Where a line in the listing below holds "Trivia", add it to the tally, and reply with that tally alone.

RECORDS TO USE:
◇ ◇ ◇ ◇

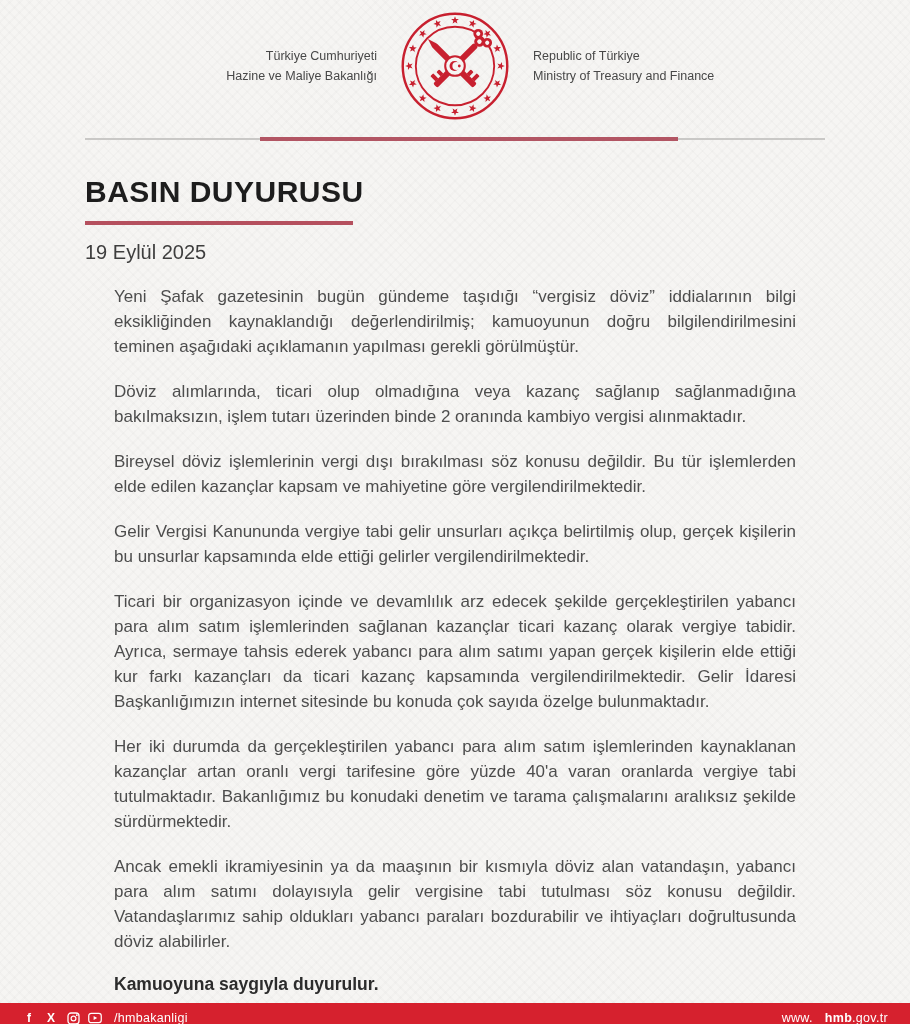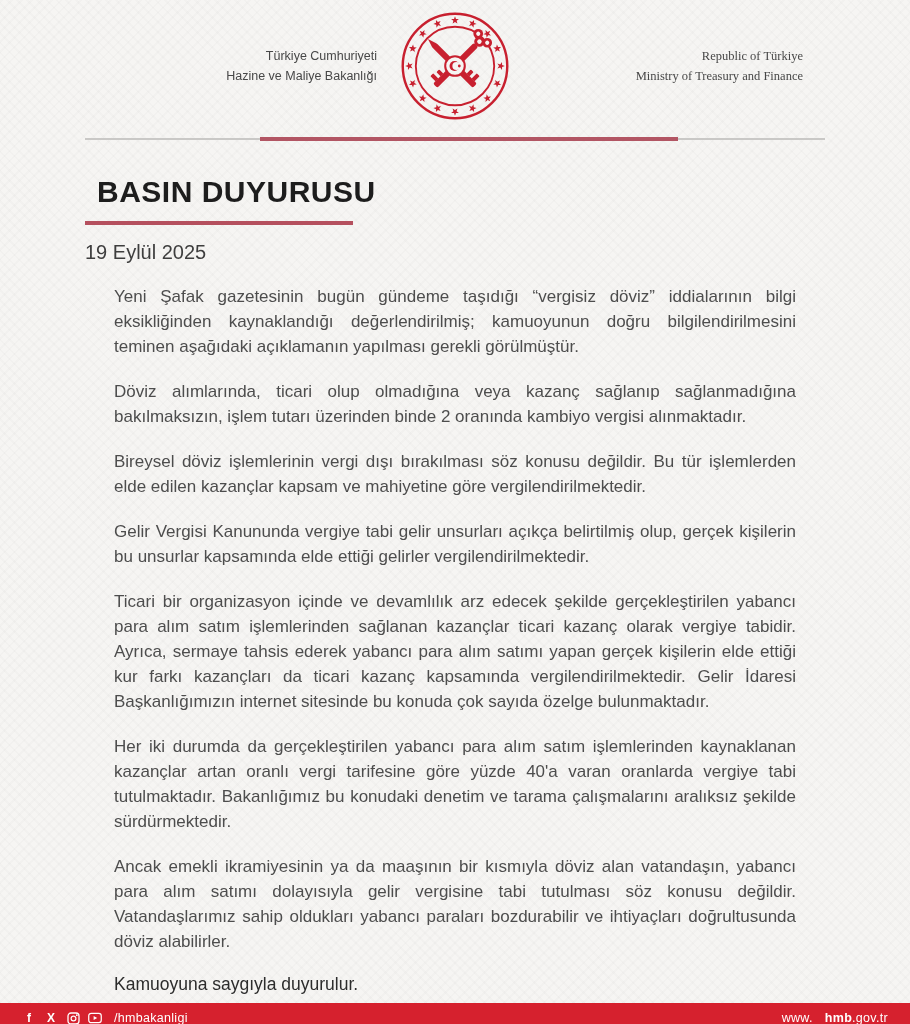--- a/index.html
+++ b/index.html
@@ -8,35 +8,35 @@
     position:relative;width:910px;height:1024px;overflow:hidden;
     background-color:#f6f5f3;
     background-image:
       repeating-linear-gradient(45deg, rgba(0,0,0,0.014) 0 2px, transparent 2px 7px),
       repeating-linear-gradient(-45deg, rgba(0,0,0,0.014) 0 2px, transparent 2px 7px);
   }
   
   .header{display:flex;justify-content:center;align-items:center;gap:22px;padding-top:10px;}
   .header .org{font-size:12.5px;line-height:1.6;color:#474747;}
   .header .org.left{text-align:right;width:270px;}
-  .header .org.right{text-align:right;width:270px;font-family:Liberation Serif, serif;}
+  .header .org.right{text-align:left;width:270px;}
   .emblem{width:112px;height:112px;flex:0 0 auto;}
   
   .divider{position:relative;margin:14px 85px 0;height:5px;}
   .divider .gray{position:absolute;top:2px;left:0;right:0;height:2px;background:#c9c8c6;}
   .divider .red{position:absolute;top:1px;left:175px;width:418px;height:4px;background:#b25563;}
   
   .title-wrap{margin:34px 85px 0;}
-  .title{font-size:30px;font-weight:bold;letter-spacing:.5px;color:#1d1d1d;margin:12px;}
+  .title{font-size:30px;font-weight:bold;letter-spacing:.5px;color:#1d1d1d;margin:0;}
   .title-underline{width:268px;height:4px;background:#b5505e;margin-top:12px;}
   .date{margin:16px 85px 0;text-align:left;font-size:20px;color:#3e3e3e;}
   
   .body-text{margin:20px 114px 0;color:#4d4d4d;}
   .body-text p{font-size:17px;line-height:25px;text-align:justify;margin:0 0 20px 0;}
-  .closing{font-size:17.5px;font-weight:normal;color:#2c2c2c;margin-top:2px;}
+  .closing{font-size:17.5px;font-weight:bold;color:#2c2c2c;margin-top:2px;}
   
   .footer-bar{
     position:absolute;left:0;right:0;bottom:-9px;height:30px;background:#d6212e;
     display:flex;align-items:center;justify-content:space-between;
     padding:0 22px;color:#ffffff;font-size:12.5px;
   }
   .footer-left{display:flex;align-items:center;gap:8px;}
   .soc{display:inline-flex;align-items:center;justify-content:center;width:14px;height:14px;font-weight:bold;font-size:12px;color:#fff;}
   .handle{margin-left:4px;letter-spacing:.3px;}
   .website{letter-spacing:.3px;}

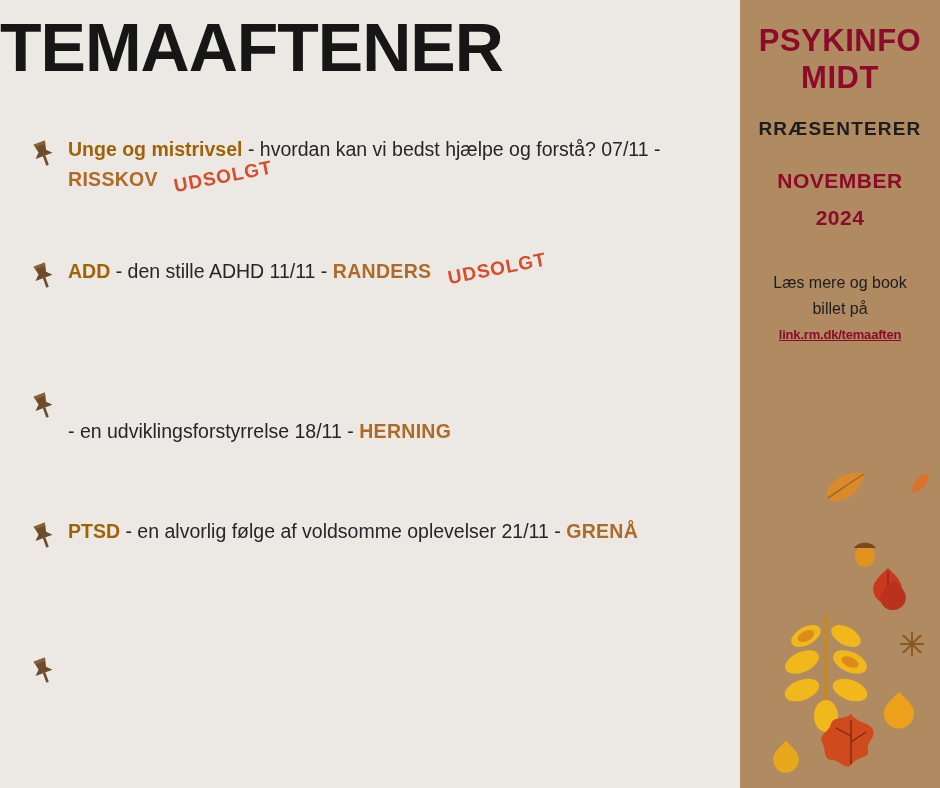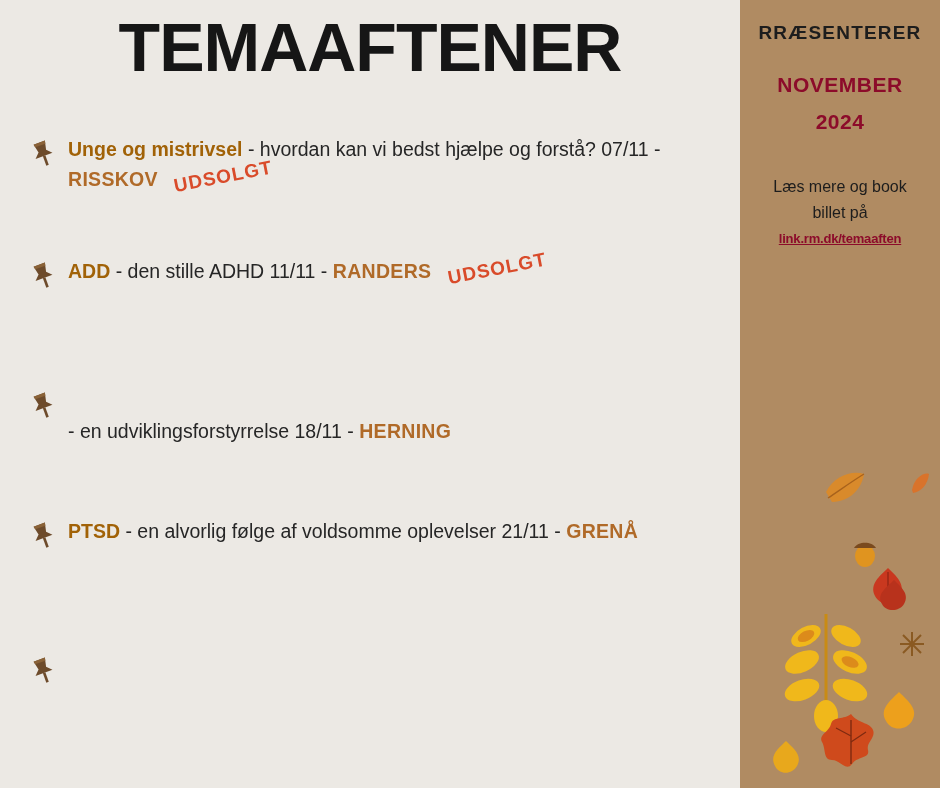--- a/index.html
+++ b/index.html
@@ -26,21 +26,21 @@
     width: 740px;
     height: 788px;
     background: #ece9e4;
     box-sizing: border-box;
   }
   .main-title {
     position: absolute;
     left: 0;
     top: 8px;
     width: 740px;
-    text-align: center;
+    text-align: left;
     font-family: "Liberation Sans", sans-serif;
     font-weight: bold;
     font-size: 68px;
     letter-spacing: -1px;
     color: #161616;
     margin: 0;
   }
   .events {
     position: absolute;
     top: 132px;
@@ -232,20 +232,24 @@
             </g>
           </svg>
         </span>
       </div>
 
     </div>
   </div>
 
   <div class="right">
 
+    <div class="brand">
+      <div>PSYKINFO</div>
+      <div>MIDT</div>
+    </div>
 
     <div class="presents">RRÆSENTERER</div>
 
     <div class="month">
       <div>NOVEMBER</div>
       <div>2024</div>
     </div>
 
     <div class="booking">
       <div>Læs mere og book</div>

◇ ◇ ◇ ◇

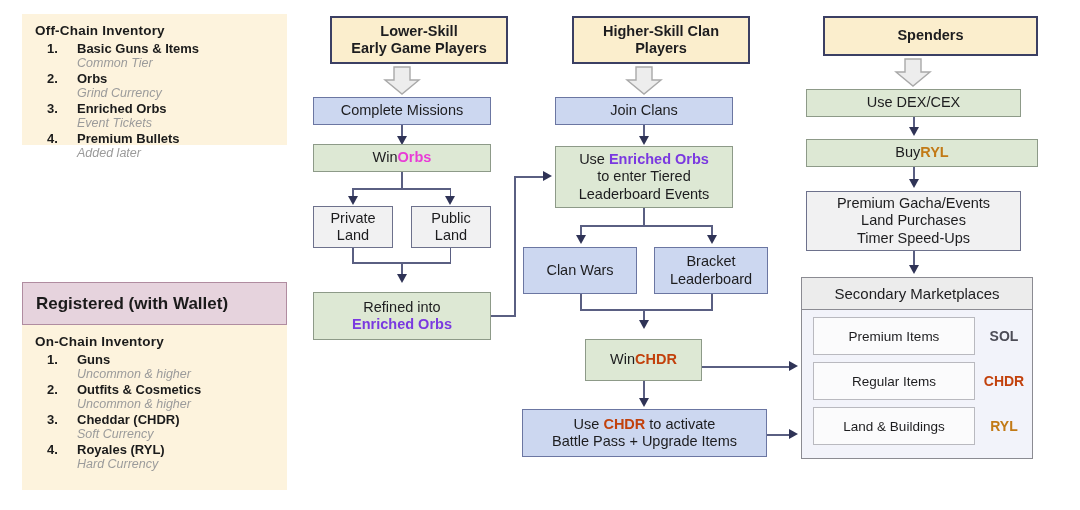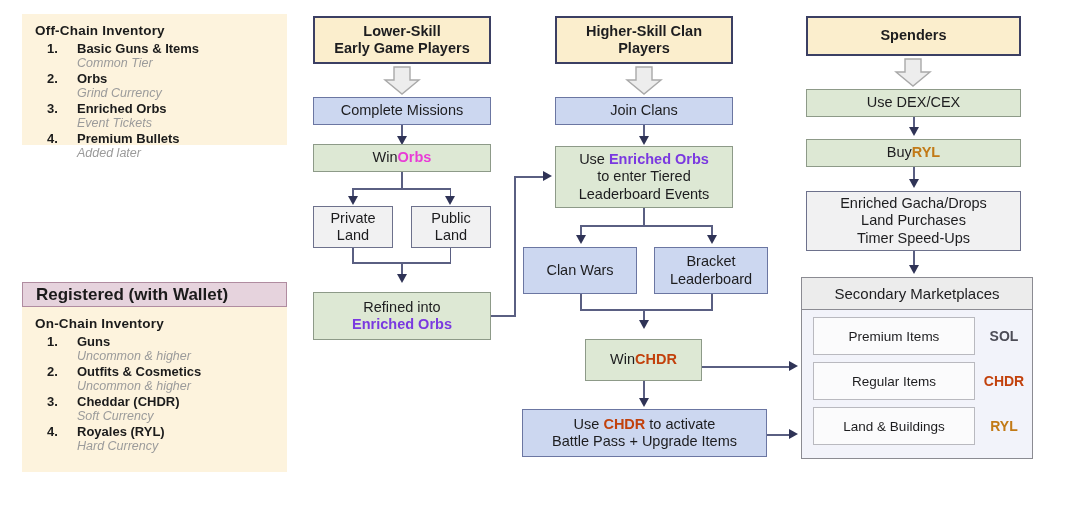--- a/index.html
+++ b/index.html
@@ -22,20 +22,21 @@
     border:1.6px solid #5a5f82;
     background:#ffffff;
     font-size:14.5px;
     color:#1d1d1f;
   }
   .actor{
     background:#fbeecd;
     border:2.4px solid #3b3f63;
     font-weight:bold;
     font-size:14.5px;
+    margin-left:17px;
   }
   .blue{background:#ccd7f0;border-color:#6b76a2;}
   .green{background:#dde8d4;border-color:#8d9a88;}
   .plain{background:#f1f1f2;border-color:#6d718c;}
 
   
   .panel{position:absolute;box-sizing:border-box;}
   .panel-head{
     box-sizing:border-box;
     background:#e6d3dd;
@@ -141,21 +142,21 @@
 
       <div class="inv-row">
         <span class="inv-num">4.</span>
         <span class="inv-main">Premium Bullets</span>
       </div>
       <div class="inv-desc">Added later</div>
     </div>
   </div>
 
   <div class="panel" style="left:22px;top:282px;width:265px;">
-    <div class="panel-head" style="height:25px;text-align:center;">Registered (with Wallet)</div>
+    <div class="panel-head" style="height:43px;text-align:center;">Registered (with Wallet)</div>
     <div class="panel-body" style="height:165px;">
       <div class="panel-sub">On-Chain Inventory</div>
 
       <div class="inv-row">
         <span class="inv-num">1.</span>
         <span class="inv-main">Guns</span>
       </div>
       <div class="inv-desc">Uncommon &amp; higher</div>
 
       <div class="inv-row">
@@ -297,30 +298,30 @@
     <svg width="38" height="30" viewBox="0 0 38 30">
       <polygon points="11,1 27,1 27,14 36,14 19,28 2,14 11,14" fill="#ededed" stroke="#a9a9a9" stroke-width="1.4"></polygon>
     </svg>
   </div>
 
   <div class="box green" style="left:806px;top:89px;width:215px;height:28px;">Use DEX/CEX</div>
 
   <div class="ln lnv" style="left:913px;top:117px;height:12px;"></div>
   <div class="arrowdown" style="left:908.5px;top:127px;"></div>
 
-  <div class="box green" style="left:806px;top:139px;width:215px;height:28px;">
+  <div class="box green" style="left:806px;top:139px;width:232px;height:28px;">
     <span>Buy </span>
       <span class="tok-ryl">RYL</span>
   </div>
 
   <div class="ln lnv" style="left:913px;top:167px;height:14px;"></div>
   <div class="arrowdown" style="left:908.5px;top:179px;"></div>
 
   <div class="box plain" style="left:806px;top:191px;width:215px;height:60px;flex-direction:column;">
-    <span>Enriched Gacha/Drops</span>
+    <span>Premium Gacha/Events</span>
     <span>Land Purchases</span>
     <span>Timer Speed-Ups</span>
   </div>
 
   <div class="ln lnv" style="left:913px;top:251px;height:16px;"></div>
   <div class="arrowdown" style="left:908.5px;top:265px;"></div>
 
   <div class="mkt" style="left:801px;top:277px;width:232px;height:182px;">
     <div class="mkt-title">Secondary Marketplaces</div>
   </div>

◇ ◇ ◇ ◇

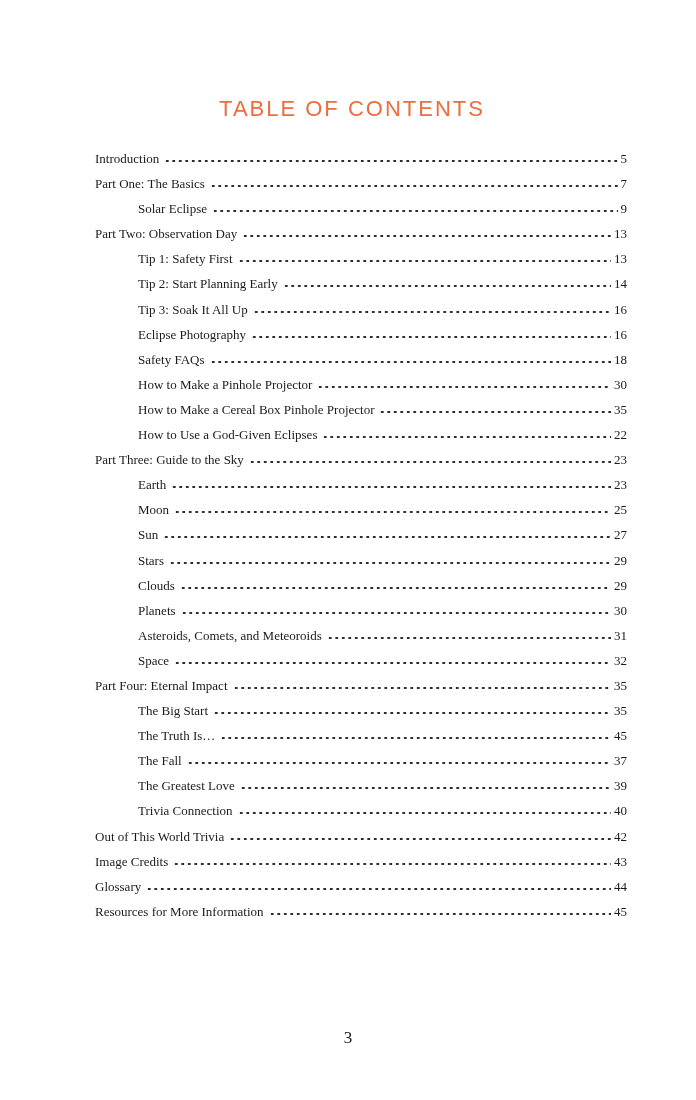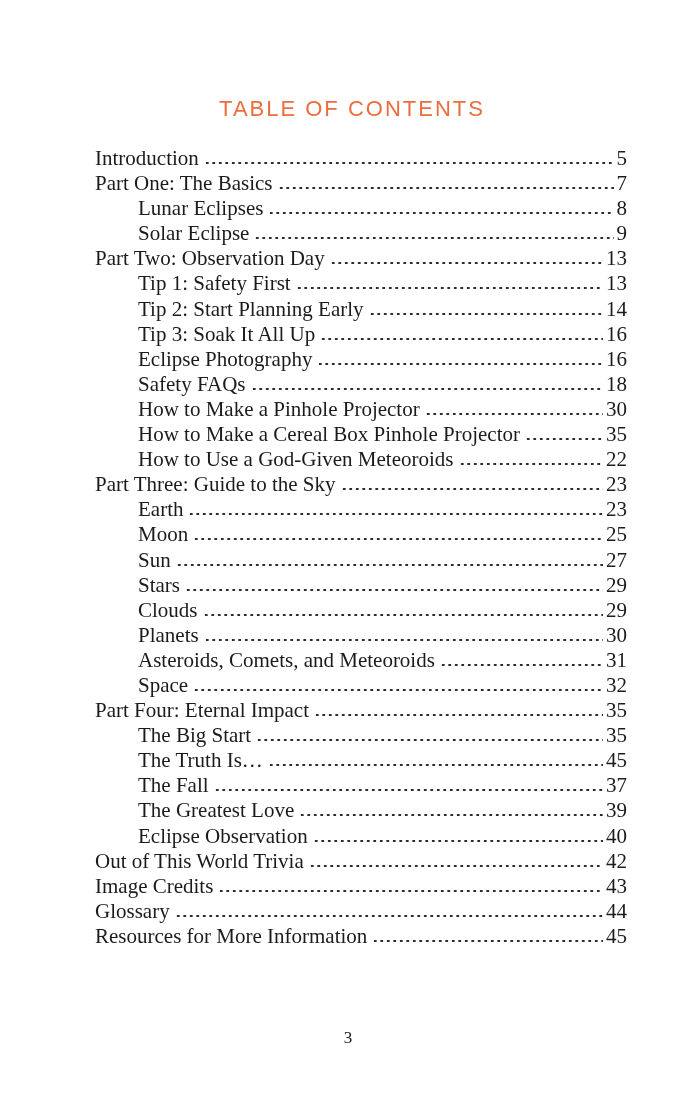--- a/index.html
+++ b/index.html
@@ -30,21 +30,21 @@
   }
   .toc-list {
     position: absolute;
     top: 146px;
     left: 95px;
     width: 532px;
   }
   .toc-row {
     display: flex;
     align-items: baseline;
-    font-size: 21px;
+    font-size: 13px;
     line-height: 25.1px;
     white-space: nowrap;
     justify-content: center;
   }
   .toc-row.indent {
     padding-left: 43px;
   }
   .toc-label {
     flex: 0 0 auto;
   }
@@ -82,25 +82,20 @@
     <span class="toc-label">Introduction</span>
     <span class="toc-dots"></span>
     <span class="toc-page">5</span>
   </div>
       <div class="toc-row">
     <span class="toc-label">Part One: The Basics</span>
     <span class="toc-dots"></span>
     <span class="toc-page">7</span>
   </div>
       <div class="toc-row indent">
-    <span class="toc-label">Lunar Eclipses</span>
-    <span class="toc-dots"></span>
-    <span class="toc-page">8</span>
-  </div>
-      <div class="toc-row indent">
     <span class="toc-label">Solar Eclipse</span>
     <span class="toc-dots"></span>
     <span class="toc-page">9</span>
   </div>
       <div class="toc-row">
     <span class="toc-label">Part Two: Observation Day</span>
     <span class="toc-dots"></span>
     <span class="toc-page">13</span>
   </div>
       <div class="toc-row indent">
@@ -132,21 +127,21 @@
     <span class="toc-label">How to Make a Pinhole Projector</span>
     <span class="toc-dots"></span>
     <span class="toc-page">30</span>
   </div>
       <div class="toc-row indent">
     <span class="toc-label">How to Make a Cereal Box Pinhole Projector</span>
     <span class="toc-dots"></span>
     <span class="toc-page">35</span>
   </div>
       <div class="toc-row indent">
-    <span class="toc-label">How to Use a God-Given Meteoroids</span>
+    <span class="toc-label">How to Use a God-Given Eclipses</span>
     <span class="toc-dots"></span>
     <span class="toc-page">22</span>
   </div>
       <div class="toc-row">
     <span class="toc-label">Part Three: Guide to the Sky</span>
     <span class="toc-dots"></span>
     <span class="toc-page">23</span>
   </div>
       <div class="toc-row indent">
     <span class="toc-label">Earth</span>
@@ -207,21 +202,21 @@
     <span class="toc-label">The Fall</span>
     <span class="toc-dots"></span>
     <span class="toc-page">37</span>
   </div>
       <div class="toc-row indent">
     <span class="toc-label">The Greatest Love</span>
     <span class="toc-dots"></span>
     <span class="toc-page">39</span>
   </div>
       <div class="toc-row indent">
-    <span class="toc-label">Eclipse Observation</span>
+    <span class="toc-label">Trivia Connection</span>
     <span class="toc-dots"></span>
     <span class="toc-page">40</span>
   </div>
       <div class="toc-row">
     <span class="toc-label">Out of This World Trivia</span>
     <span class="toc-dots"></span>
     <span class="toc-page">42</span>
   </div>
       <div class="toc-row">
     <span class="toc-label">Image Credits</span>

◇ ◇ ◇ ◇

REPLY TO THE EXERCISE: 2